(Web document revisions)
========

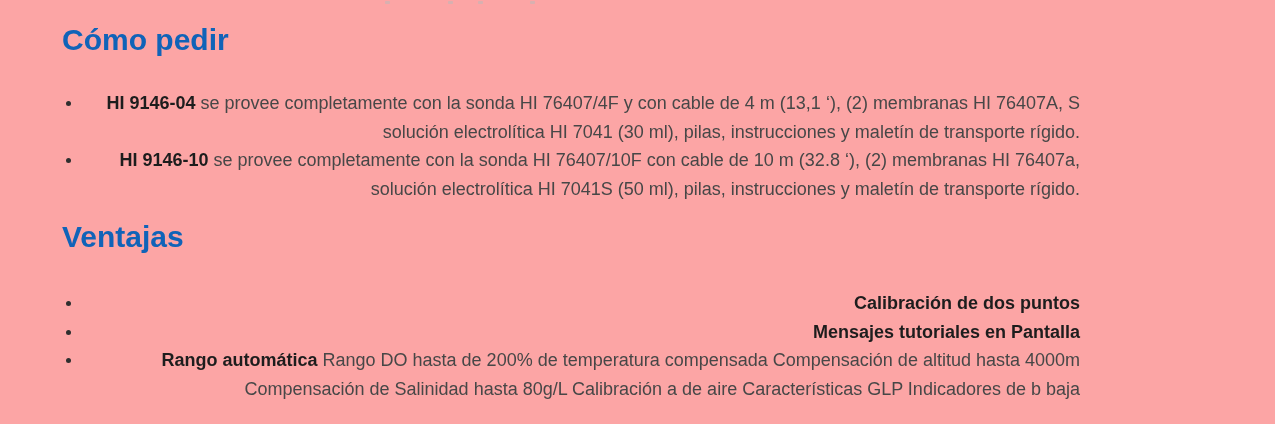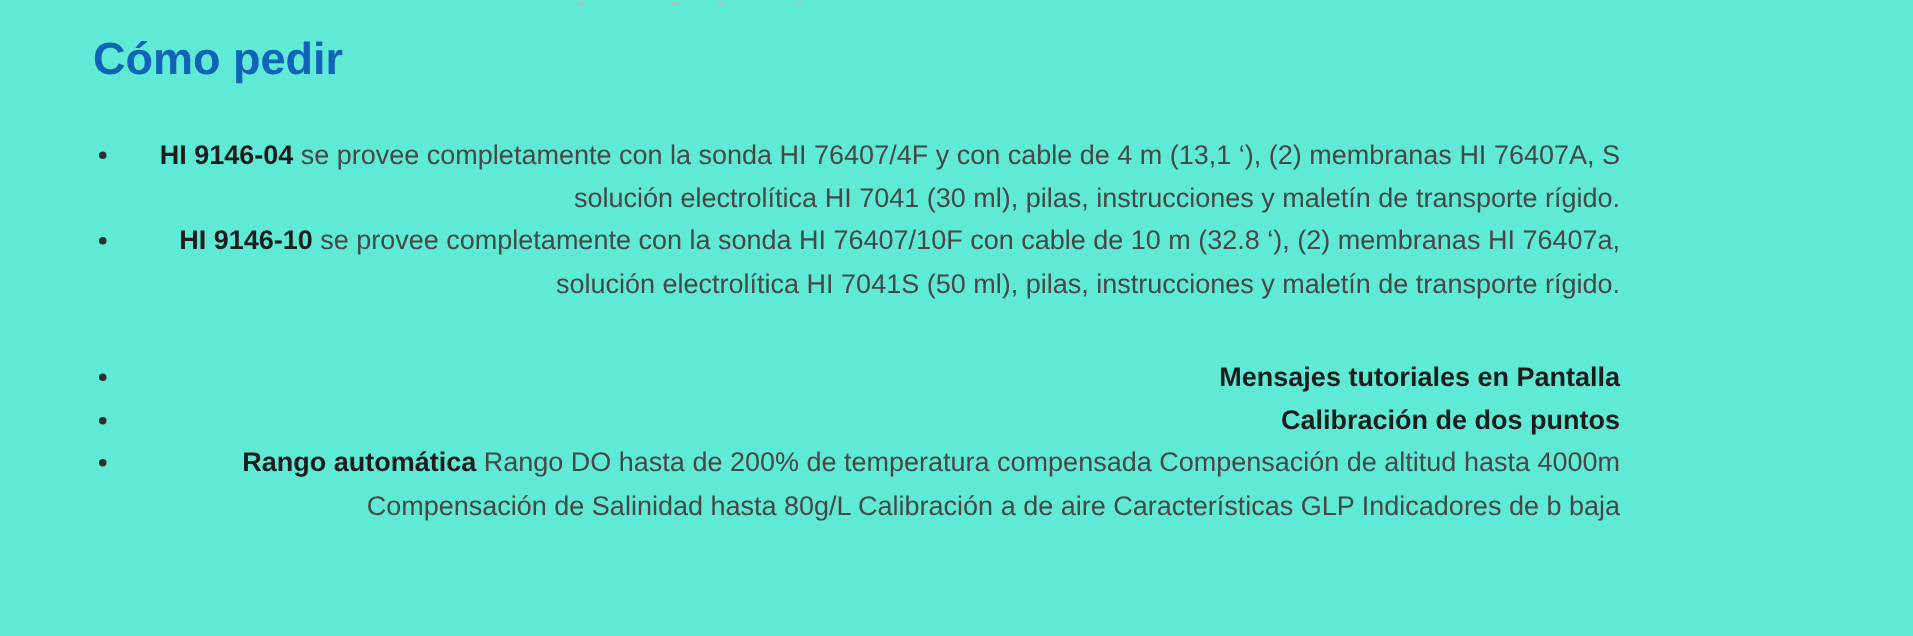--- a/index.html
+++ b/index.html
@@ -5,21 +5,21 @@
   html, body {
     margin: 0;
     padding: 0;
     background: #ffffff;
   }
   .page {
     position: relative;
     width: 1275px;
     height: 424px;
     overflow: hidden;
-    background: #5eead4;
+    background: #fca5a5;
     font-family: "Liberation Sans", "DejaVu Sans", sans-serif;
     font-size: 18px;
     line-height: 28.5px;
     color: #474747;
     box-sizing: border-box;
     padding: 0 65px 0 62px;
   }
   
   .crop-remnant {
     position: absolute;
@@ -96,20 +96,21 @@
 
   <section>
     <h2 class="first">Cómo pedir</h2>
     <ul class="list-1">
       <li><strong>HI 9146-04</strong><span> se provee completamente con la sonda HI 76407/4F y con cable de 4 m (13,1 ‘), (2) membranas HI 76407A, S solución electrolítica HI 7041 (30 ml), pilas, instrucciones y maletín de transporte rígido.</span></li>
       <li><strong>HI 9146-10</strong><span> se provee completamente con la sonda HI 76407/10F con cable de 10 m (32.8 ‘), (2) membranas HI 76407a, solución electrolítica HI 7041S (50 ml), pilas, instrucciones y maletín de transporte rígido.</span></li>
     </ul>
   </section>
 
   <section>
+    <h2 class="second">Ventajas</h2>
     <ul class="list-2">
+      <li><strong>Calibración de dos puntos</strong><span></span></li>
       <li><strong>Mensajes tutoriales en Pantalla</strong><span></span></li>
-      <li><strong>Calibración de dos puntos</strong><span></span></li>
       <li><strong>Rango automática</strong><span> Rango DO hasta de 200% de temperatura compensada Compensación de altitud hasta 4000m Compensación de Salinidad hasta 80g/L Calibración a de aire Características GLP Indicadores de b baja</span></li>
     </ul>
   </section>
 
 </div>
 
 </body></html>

========

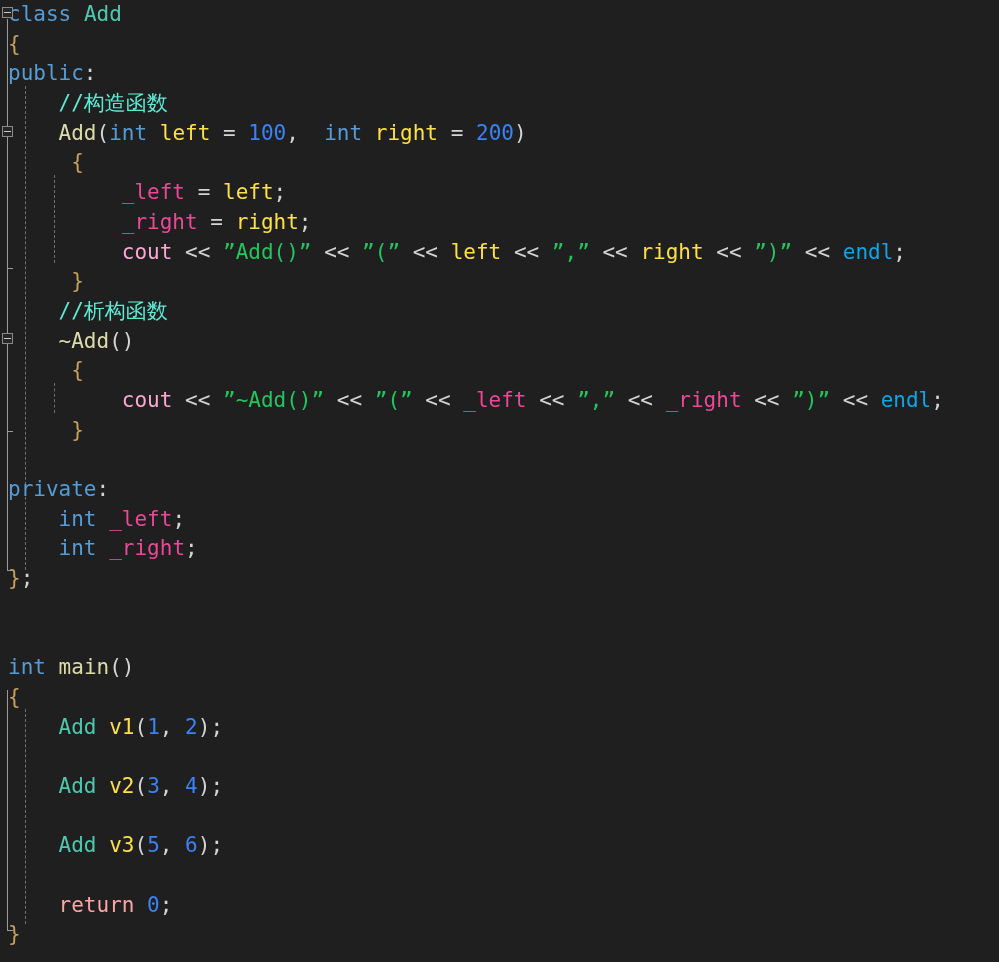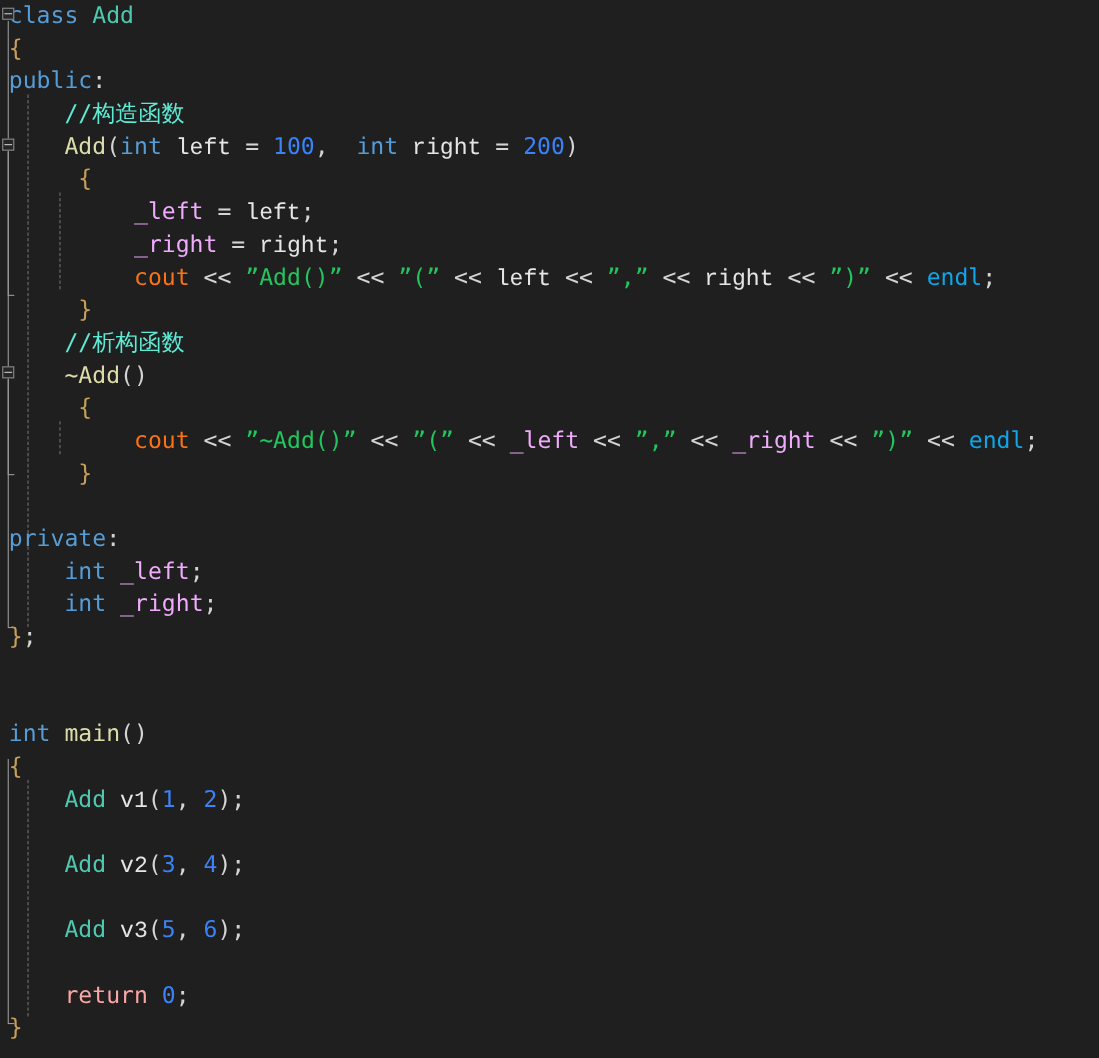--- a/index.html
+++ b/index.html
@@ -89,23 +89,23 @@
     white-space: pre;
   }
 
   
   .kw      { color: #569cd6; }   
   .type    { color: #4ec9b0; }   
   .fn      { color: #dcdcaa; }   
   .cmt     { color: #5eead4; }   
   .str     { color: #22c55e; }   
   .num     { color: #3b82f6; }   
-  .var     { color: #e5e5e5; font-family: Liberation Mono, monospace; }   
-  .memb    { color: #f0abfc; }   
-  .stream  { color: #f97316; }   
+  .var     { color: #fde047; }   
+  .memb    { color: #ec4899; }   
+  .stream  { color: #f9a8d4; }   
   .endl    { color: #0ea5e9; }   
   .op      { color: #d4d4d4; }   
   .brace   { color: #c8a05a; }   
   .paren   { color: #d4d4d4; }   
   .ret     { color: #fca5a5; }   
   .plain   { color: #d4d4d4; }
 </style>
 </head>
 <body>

========

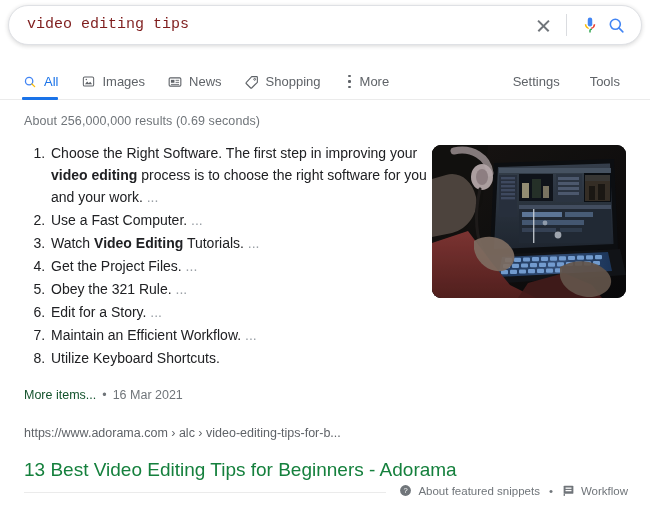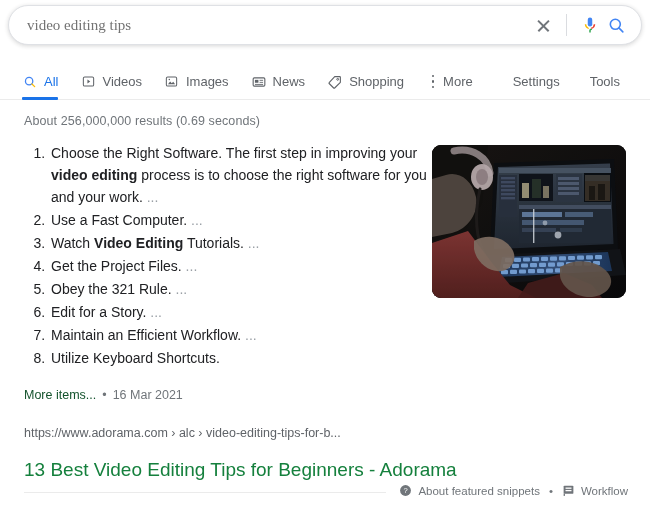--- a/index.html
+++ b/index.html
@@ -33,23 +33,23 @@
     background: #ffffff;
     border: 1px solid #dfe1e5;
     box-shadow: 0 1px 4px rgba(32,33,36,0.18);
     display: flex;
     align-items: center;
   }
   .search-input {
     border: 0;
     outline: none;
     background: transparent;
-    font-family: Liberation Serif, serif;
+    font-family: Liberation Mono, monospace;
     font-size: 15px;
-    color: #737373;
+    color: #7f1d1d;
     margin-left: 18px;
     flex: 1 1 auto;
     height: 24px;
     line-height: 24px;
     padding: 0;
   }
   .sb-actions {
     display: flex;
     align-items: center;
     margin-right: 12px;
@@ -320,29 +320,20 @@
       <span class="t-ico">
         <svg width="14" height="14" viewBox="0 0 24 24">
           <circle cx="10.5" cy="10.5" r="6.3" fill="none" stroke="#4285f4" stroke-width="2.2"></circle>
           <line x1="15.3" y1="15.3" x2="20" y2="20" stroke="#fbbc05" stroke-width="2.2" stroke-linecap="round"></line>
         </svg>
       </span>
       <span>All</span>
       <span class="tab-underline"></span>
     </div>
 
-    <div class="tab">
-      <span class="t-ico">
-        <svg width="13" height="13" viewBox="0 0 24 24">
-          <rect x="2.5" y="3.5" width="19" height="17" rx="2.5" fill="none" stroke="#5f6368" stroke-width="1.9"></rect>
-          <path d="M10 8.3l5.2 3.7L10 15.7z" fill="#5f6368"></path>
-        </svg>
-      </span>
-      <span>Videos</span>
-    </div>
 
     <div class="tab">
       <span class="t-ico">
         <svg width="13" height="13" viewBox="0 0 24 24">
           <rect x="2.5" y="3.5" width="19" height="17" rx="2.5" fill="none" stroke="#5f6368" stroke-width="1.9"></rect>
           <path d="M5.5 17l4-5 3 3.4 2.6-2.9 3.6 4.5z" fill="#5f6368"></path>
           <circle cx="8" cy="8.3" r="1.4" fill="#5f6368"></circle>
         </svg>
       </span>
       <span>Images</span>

========

**Required work**
Each line in the records that carries "path" must be copied out.

**Solved exercise**
-          <path d="M10 8.3l5.2 3.7L10 15.7z" fill="#5f6368"></path>
           <path d="M5.5 17l4-5 3 3.4 2.6-2.9 3.6 4.5z" fill="#5f6368"></path>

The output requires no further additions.